Development of modern agricultural machinery and accompanying agricultural development cause soil compaction and reduce growth by stressing roots. Kalanchoe pinnata was used to investigate the impact of stress on rooting and changes in plant growth and reproduction. K. pinnata forms somatic embryos capable of asexual reproduction at the edge of leaves. Impact of root pressurization of K. pinnata on somatic embryogenesis and organ differentiation according to external stress factors was investigated by using a high concentration of agar and this phenomenon was studied histologically. Agar concentration in culture media ranged from 0.5%-1.5% to induce a compression effect on roots. The stem and leaf of K. pinnata were subjected to a microtechnique process to study changes in tissue.
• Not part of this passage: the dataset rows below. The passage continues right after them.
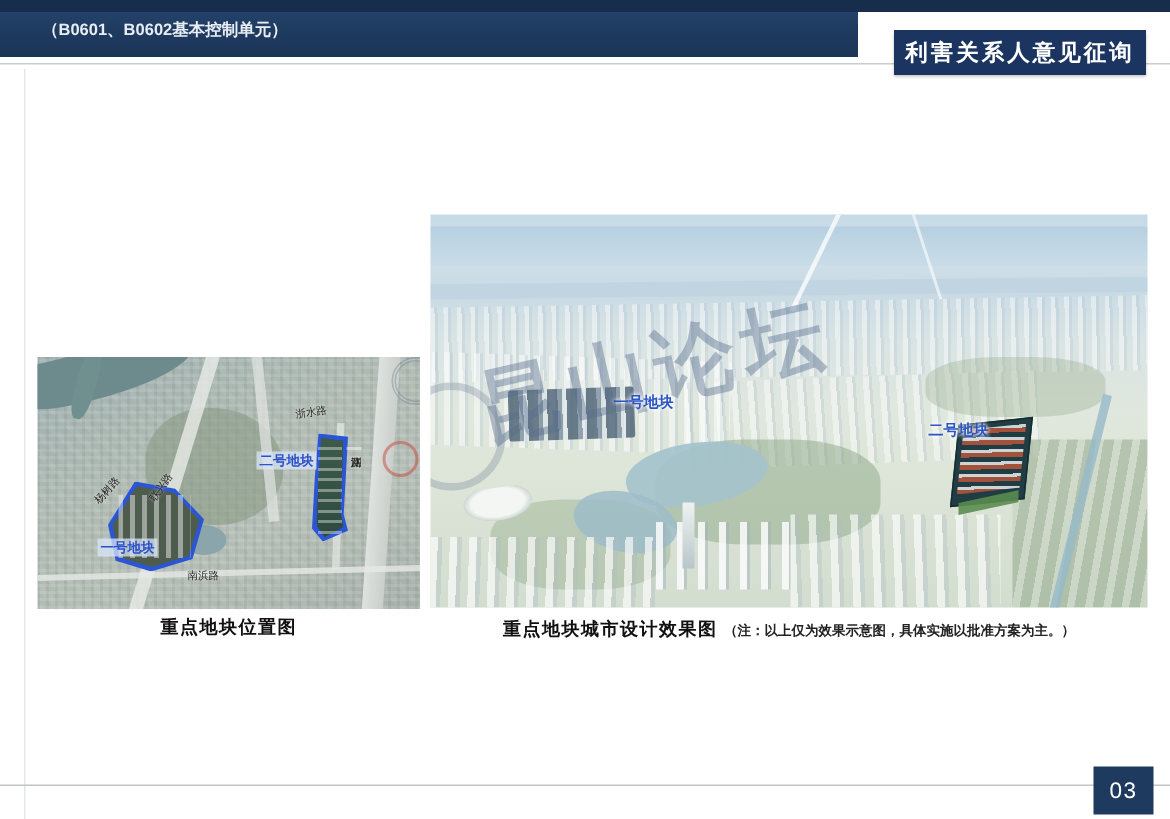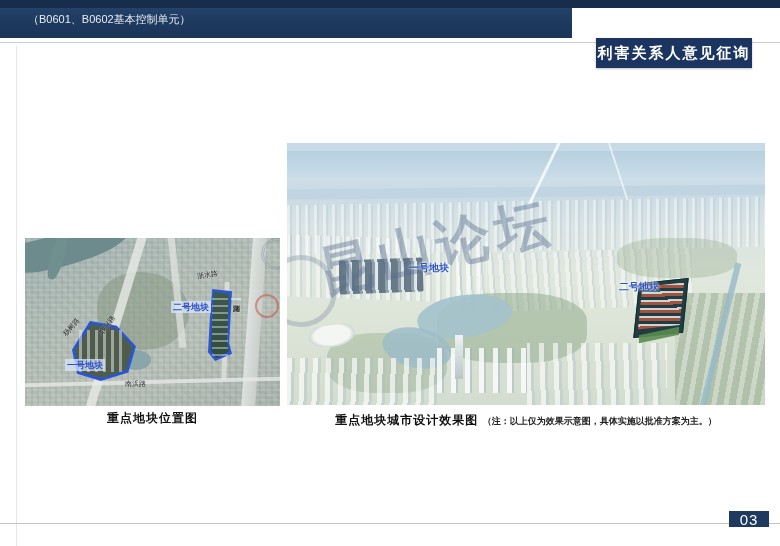--- a/index.html
+++ b/index.html
@@ -7,23 +7,23 @@
   body { font-family:"Liberation Sans","DejaVu Sans",sans-serif; }
   .slide { position:relative; width:780px; height:546px; background:#ffffff; overflow:hidden; }
   .abs { position:absolute; }
 
   
   .header-bar { left:0; top:0; width:572px; height:38px;
     background:linear-gradient(180deg,#274770 0%,#1e3a5f 55%,#1b3558 100%);
     display:flex; align-items:center; padding-left:26px; }
   .header-strip { left:0; top:0; width:780px; height:8px; background:#162d4c; }
   .header-title { color:#ffffff; font-weight:bold; font-size:15px; letter-spacing:.5px; white-space:nowrap; }
-  .header-subtitle { color:#e8edf5; font-weight:normal; font-size:11px; margin-left:2px; white-space:nowrap; }
+  .header-subtitle { color:#e8edf5; font-weight:bold; font-size:11px; margin-left:2px; white-space:nowrap; }
   .header-rule { left:0; top:42px; width:780px; height:1px; background:#c7ccd1; }
-  .badge-box { left:596px; top:38px; width:156px; height:30px; background:#1b3560;
+  .badge-box { left:596px; top:20px; width:168px; height:30px; background:#1b3560;
     display:flex; align-items:center; justify-content:center; box-shadow:0 1px 2px rgba(0,0,0,.25); }
   .badge-text { color:#ffffff; font-weight:bold; font-size:15px; letter-spacing:2px; white-space:nowrap; }
 
   .frame-vline { left:16px; top:46px; width:1px; height:500px; background:#e3e7ea; }
 
   .section-heading { left:34px; top:64px; font-size:13px; font-weight:bold; color:#111111; letter-spacing:1px; }
 
   
   .loc-map { left:25px; top:238px; width:255px; height:168px; overflow:hidden;
     background:linear-gradient(155deg,#9eb0b0 0%,#adb9b2 35%,#b4bdb5 65%,#a6b0aa 100%); }
@@ -118,21 +118,21 @@
   .rd-label-p2 { left:332px; top:137px; }
 
   
   .caption-left { left:25px; top:410px; width:255px; text-align:center; font-size:12px; font-weight:bold; color:#111; letter-spacing:1px; }
   .caption-right { left:287px; top:410px; width:478px; text-align:center; color:#111; white-space:nowrap; }
   .caption-right-main { font-size:12px; font-weight:bold; letter-spacing:1px; }
   .caption-right-note { font-size:9px; font-weight:bold; color:#222; }
 
   
   .footer-rule { left:0; top:523px; width:780px; height:1px; background:#c0c5ca; }
-  .page-box { left:729px; top:511px; width:40px; height:16px; background:#1e3a5f;
+  .page-box { left:729px; top:511px; width:40px; height:32px; background:#1e3a5f;
     display:flex; align-items:center; justify-content:center; }
   .page-num { color:#ffffff; font-size:15px; letter-spacing:1px; }
 </style>
 </head>
 <body>
 
 <div class="slide">
 
   <div class="abs header-bar">
     <span class="header-subtitle">（B0601、B0602基本控制单元）</span>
In vivo, K. pinnata produced 2nd and 3rd plantlets at edges of leaves from lack of water and excessive lighting conditions. In in vitro culture studies, the lower the concentration of agar, the higher the population and the higher the biomass, but plantlet did not occur in leaf bends. Conversely, as concentration of agar increased, increase in the number of individuals was low. Plantlet development occurred only in agar 1.5% medium. The difference in agar concentration was a stressor in the root of K. pinnata, and thus the pattern of asexual reproduction changed from the division method in root to a plantlet generation in leaf. This suggests root pressurization may act as stress and change in the plant reproduction pattern.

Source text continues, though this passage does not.